UK TV review: The Living and the Dead (spoilers)
David Farnor | On 02, Aug 2016
Warning: This contains spoilers for the end of The Living and the Dead. For a spoiler-free review of the show, click here.
“You mistook me for a ghost… of my former self.” That’s Nathan Appleby in the final episode of The Living and the Dead – a finale that sees former and future selves collide to superb, shocking effect.
Ashley Pharaoh’s spooky series has steeped itself in history from its opening episode, as Colin Morgan’s pioneering psychologist and his wife, Charlotte (Charlotte Spencer), inherited their rural farm. With it came customs, traditions, rituals and superstitions – things passed down through generations within the tiny community, like ghost stories told around a campfire.
The contrast couldn’t be more striking. While our duo put on a Victorian show for the locals, behind closed doors, they’ve been like a modern couple, flirting, joking, sharing authority. Charlotte’s forward-thinking with their mechanical plough placed her not only at odds with the farmhands, but with the area’s heritage – it was no wonder that the hauntings that plagued the pair stemmed from nature: plagues of insects; children killed in the detonation of the art to make way for a tramline.
“They say you’re raising the dead,” says schoolteacher Martha (Utopia’s wonderfully eerie Fiona O’Shaughnessy) in Episode 4, which fuses the blend of supernatural and natural world with a sexual tension – and, at the same time, ties the slow descent of sleepy Shepzoy into darkness inexorably to Nathan’s own spiritual decline.
“I’m just a man,” insists Nathan. But he’s not the man he was.
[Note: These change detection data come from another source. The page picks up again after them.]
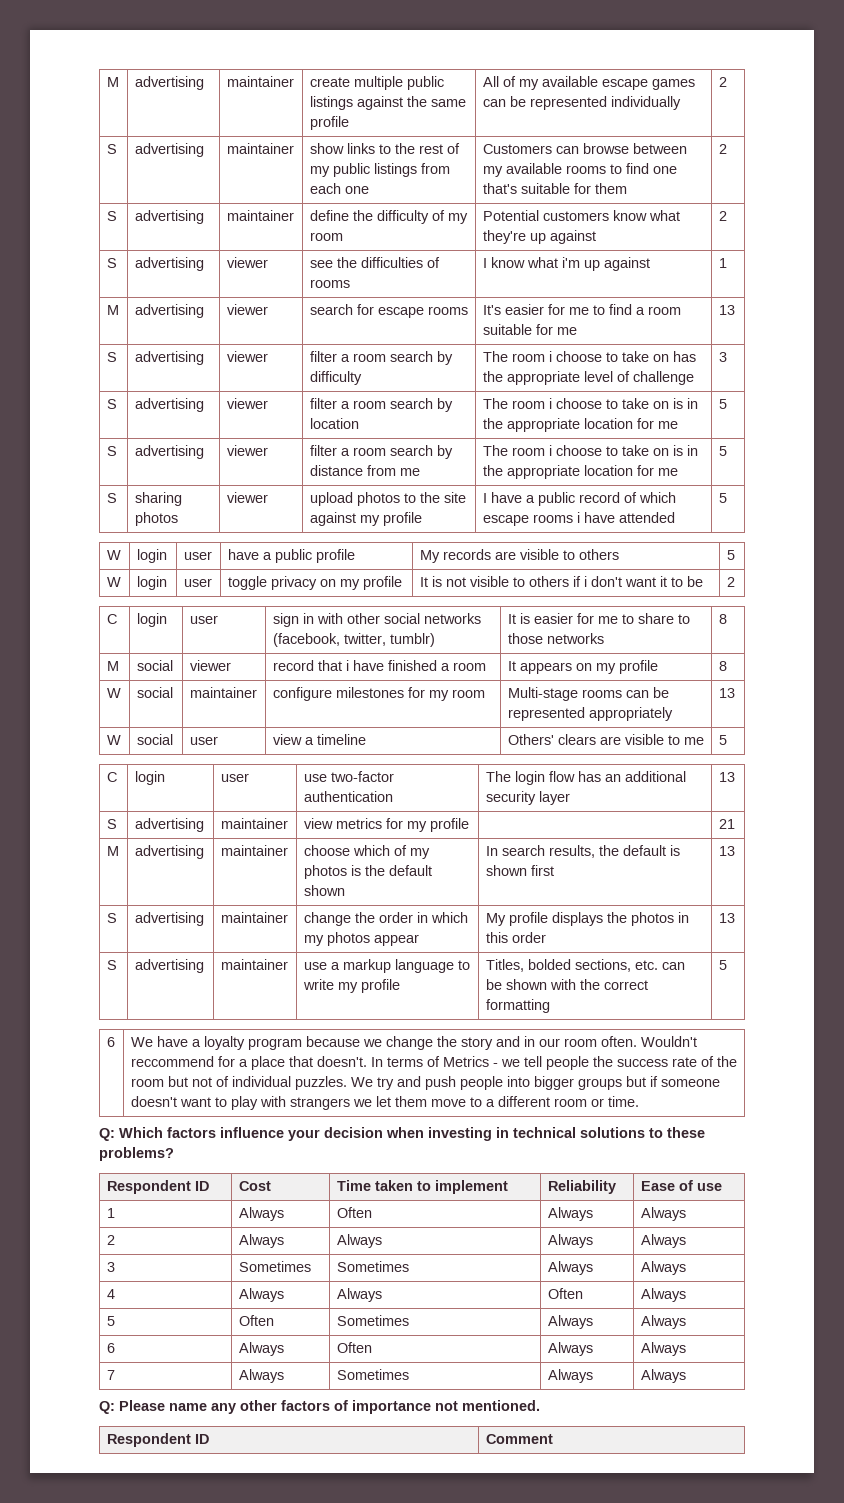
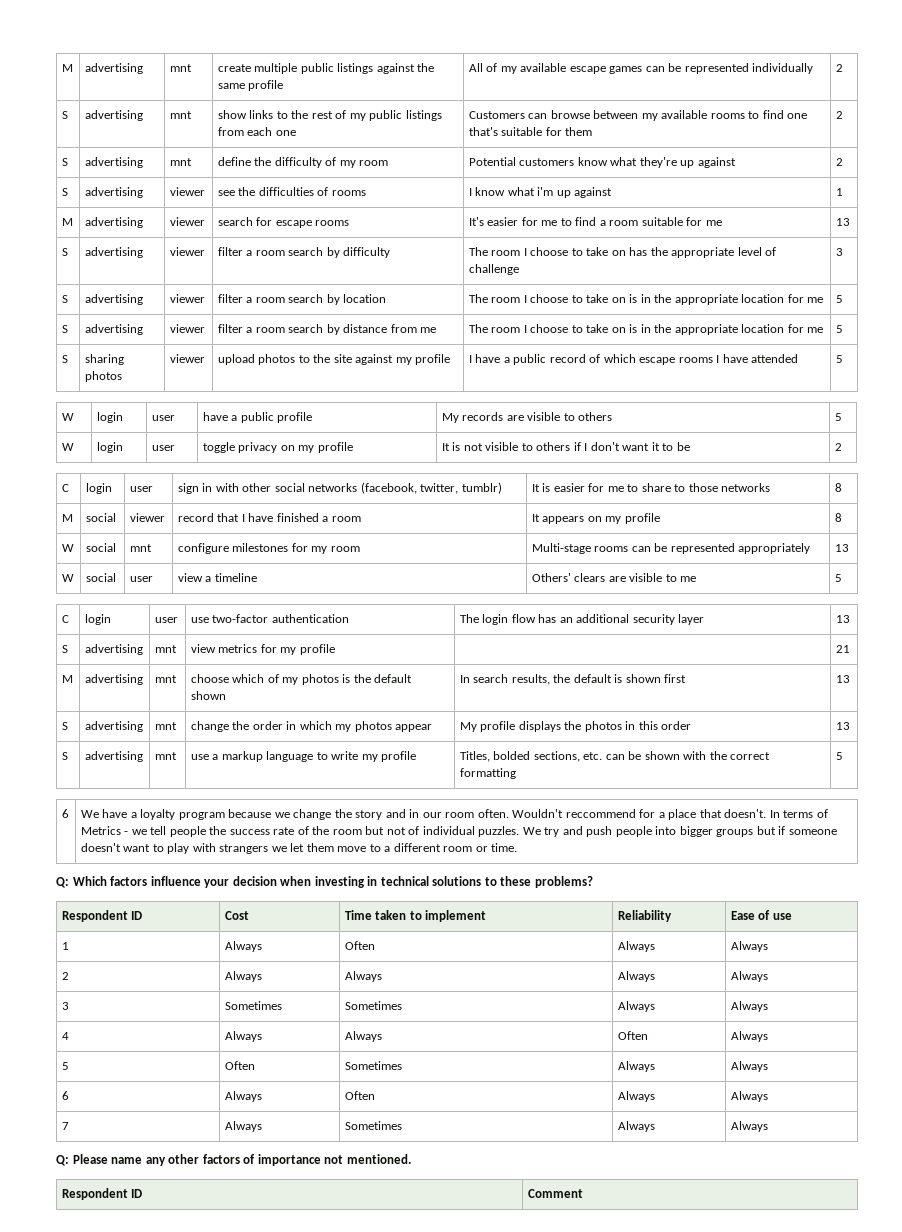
- M | advertising | maintainer | create multiple public listings against the same profile | All of my available escape games can be represented individually | 2
+ M | advertising | mnt | create multiple public listings against the same profile | All of my available escape games can be represented individually | 2
- S | advertising | maintainer | show links to the rest of my public listings from each one | Customers can browse between my available rooms to find one that's suitable for them | 2
+ S | advertising | mnt | show links to the rest of my public listings from each one | Customers can browse between my available rooms to find one that's suitable for them | 2
- S | advertising | maintainer | define the difficulty of my room | Potential customers know what they're up against | 2
+ S | advertising | mnt | define the difficulty of my room | Potential customers know what they're up against | 2
- S | advertising | viewer | filter a room search by difficulty | The room i choose to take on has the appropriate level of challenge | 3
+ S | advertising | viewer | filter a room search by difficulty | The room I choose to take on has the appropriate level of challenge | 3
- S | advertising | viewer | filter a room search by location | The room i choose to take on is in the appropriate location for me | 5
+ S | advertising | viewer | filter a room search by location | The room I choose to take on is in the appropriate location for me | 5
- S | advertising | viewer | filter a room search by distance from me | The room i choose to take on is in the appropriate location for me | 5
+ S | advertising | viewer | filter a room search by distance from me | The room I choose to take on is in the appropriate location for me | 5
- S | sharing photos | viewer | upload photos to the site against my profile | I have a public record of which escape rooms i have attended | 5
+ S | sharing photos | viewer | upload photos to the site against my profile | I have a public record of which escape rooms I have attended | 5
- W | login | user | toggle privacy on my profile | It is not visible to others if i don't want it to be | 2
+ W | login | user | toggle privacy on my profile | It is not visible to others if I don't want it to be | 2
- M | social | viewer | record that i have finished a room | It appears on my profile | 8
+ M | social | viewer | record that I have finished a room | It appears on my profile | 8
- W | social | maintainer | configure milestones for my room | Multi-stage rooms can be represented appropriately | 13
+ W | social | mnt | configure milestones for my room | Multi-stage rooms can be represented appropriately | 13
- S | advertising | maintainer | view metrics for my profile | | 21
+ S | advertising | mnt | view metrics for my profile | | 21
- M | advertising | maintainer | choose which of my photos is the default shown | In search results, the default is shown first | 13
+ M | advertising | mnt | choose which of my photos is the default shown | In search results, the default is shown first | 13
- S | advertising | maintainer | change the order in which my photos appear | My profile displays the photos in this order | 13
+ S | advertising | mnt | change the order in which my photos appear | My profile displays the photos in this order | 13
- S | advertising | maintainer | use a markup language to write my profile | Titles, bolded sections, etc. can be shown with the correct formatting | 5
+ S | advertising | mnt | use a markup language to write my profile | Titles, bolded sections, etc. can be shown with the correct formatting | 5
“That way madness lies,” warns the parish priest, as Nathan’s determination to find answers about his dead son in the afterlife raise cautions of him transgressing against god and (there’s the word again) nature. Spiritualism, Nicholas Woodeson’s wonderfully gravelly man of the cloth correctly observes, is more often than not a symptom of personal bereavement.
Nathan’s transformation is ingrained in the show’s very fabric: where Alice Troughton’s subtle direction of the opening three parts highlighted the horror of death even in the golden daylight of England’s green and pleasant land, Samuel Donovan’s direction of the final three chapters literally takes us into the shadows, as everything gets dimmer. Night draws in, clouds fill the sky, and the seasons cycle from spring through to winter.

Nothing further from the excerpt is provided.